Population Pharmacokinetic and Pharmacodynamic Methods

Abstract Pharmacokinetic and pharmacodynamic models are widely used to provide the quantitative basis for understanding the clinical pharmacology of pharmaceuticals. These models are used to describe both the average behavior in the population and differences between individuals. Pharmacokinetic models describe the time course of absorption, distribution, and elimination of a drug and any metabolites. Pharmacodynamic models describe the relationship between drug concentration and biological response. The pharmacokinetic‐pharmacodynamic model often has to account for a delay between the time course of concentrations and the time course of pharmacodynamic effect. Statistical models can describe the predictable and the unpredictable variability between and within subject variability in response. Predictable variability is most commonly understood for drug elimination processes and typically uses subject factors such as weight, renal function, and other medications to account for between subject differences. Unpredictable variability is usually larger than predictable variability.

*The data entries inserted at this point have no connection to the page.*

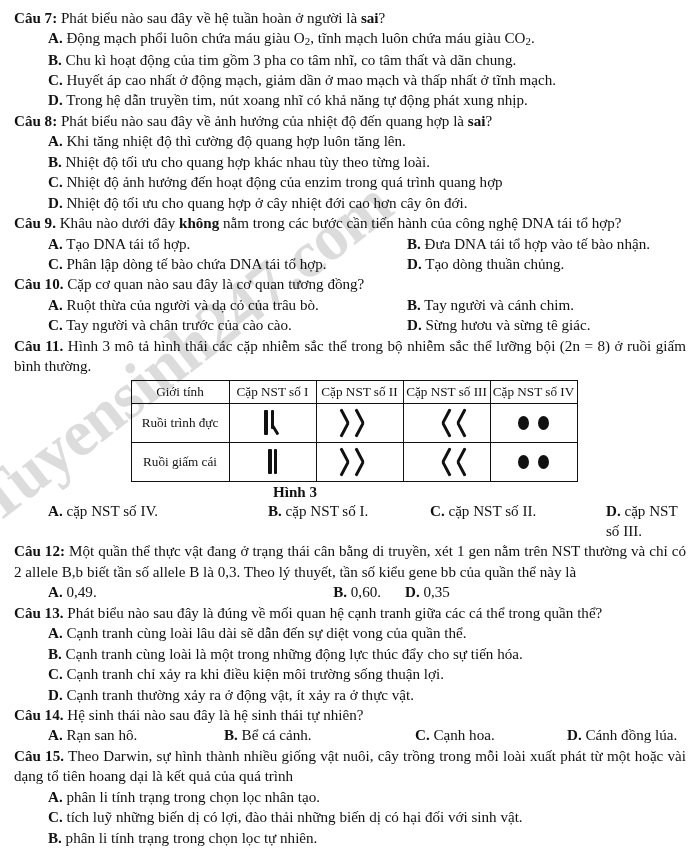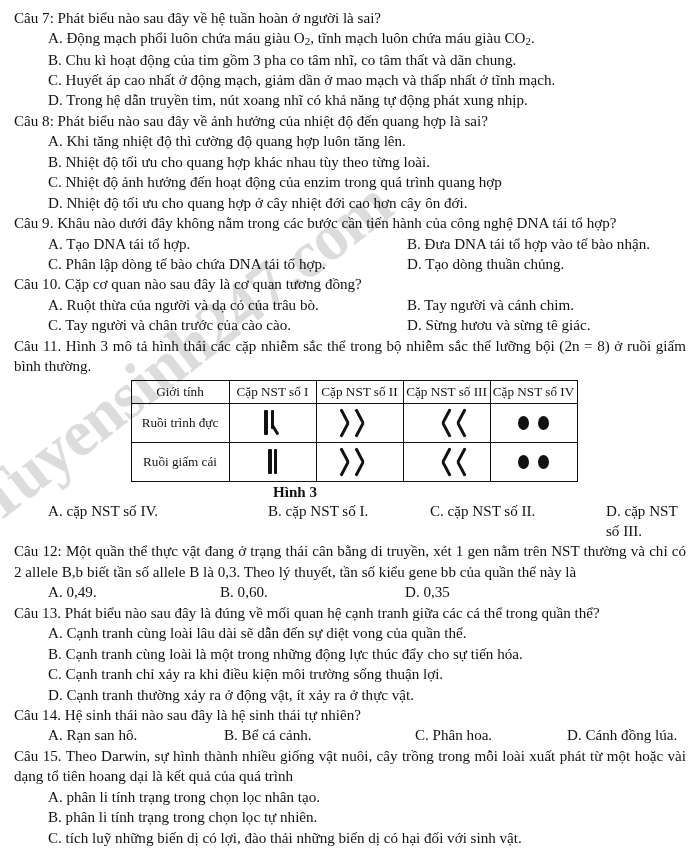--- a/index.html
+++ b/index.html
@@ -57,21 +57,21 @@
     white-space: normal;
   }
   .q-stem {
     text-indent: 0;
   }
   .q-stem.justify {
     text-align: justify;
     text-align-last: left;
   }
   .lbl {
-    font-weight: 400;
+    font-weight: 700;
   }
   .opt-single {
     font-size: 15.1px;
     line-height: 1.355;
     margin: 0;
     padding-left: 34px;
   }
   .opt-row {
     display: flex;
     font-size: 15.1px;
@@ -86,21 +86,21 @@
   .col2 > span:nth-child(1) { width: 335px; flex: 0 0 335px; }
   .col2 > span:nth-child(2) { flex: 1 1 auto; }
 
   
   .col4-q11 > span:nth-child(1) { width: 196px; flex: 0 0 196px; }
   .col4-q11 > span:nth-child(2) { width: 138px; flex: 0 0 138px; }
   .col4-q11 > span:nth-child(3) { width: 152px; flex: 0 0 152px; }
   .col4-q11 > span:nth-child(4) { flex: 1 1 auto; }
 
   .col4-q12 > span:nth-child(1) { width: 148px; flex: 0 0 148px; }
-  .col4-q12 > span:nth-child(2) { width: 161px; flex: 0 0 161px; }
+  .col4-q12 > span:nth-child(2) { width: 161px; flex: 0 0 161px; text-align: right; }
   .col4-q12 > span:nth-child(3) { width: 162px; flex: 0 0 162px; }
   .col4-q12 > span:nth-child(4) { flex: 1 1 auto; }
 
   .col4-q14 > span:nth-child(1) { width: 152px; flex: 0 0 152px; }
   .col4-q14 > span:nth-child(2) { width: 167px; flex: 0 0 167px; }
   .col4-q14 > span:nth-child(3) { width: 128px; flex: 0 0 128px; }
   .col4-q14 > span:nth-child(4) { flex: 1 1 auto; }
 
   sub {
     font-size: 0.72em;
@@ -339,20 +339,20 @@
     </div>
     <div class="q-line q-stem"><span class="lbl">Câu 13.</span><span> Phát biểu nào sau đây là đúng về mối quan hệ cạnh tranh giữa các cá thể trong quần thể?</span></div>
     <div class="opt-single"><span class="lbl">A.</span><span> Cạnh tranh cùng loài lâu dài sẽ dẫn đến sự diệt vong của quần thể.</span></div>
     <div class="opt-single"><span class="lbl">B.</span><span> Cạnh tranh cùng loài là một trong những động lực thúc đẩy cho sự tiến hóa.</span></div>
     <div class="opt-single"><span class="lbl">C.</span><span> Cạnh tranh chỉ xảy ra khi điều kiện môi trường sống thuận lợi.</span></div>
     <div class="opt-single"><span class="lbl">D.</span><span> Cạnh tranh thường xảy ra ở động vật, ít xảy ra ở thực vật.</span></div>
     <div class="q-line q-stem"><span class="lbl">Câu 14.</span><span> Hệ sinh thái nào sau đây là hệ sinh thái tự nhiên?</span></div>
     <div class="opt-row col4-q14">
       <span><span class="lbl">A.</span><span> Rạn san hô.</span></span>
       <span><span class="lbl">B.</span><span> Bể cá cảnh.</span></span>
-      <span><span class="lbl">C.</span><span> Phân hoa.</span></span>
+      <span><span class="lbl">C.</span><span> Cạnh hoa.</span></span>
       <span><span class="lbl">D.</span><span> Cánh đồng lúa.</span></span>
     </div>
     <div class="q-line q-stem justify"><span class="lbl">Câu 15.</span><span> Theo Darwin, sự hình thành nhiều giống vật nuôi, cây trồng trong mỗi loài xuất phát từ một hoặc vài dạng tổ tiên hoang dại là kết quả của quá trình</span></div>
     <div class="opt-single"><span class="lbl">A.</span><span> phân li tính trạng trong chọn lọc nhân tạo.</span></div>
+    <div class="opt-single"><span class="lbl">C.</span><span> tích luỹ những biến dị có lợi, đào thải những biến dị có hại đối với sinh vật.</span></div>
     <div class="opt-single"><span class="lbl">B.</span><span> phân li tính trạng trong chọn lọc tự nhiên.</span></div>
-    <div class="opt-single"><span class="lbl">C.</span><span> tích luỹ những biến dị có lợi, đào thải những biến dị có hại đối với sinh vật.</span></div>
   </div>
 
 </body></html>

A wide variety of software has been developed for implementing these pharmacological and statistical models; of these, NONMEM (GloboMax LLC, Hanover, MD) is the most widely used. Newer algorithms are actively being developed. Model building and parameter estimation are often computationally intensive. Population models are used by drug developers to create a rationale framework for development, by regulatory health authorities to evaluate clinical trials and enhance product labels and by clinical researchers to understand human biology and disease progression.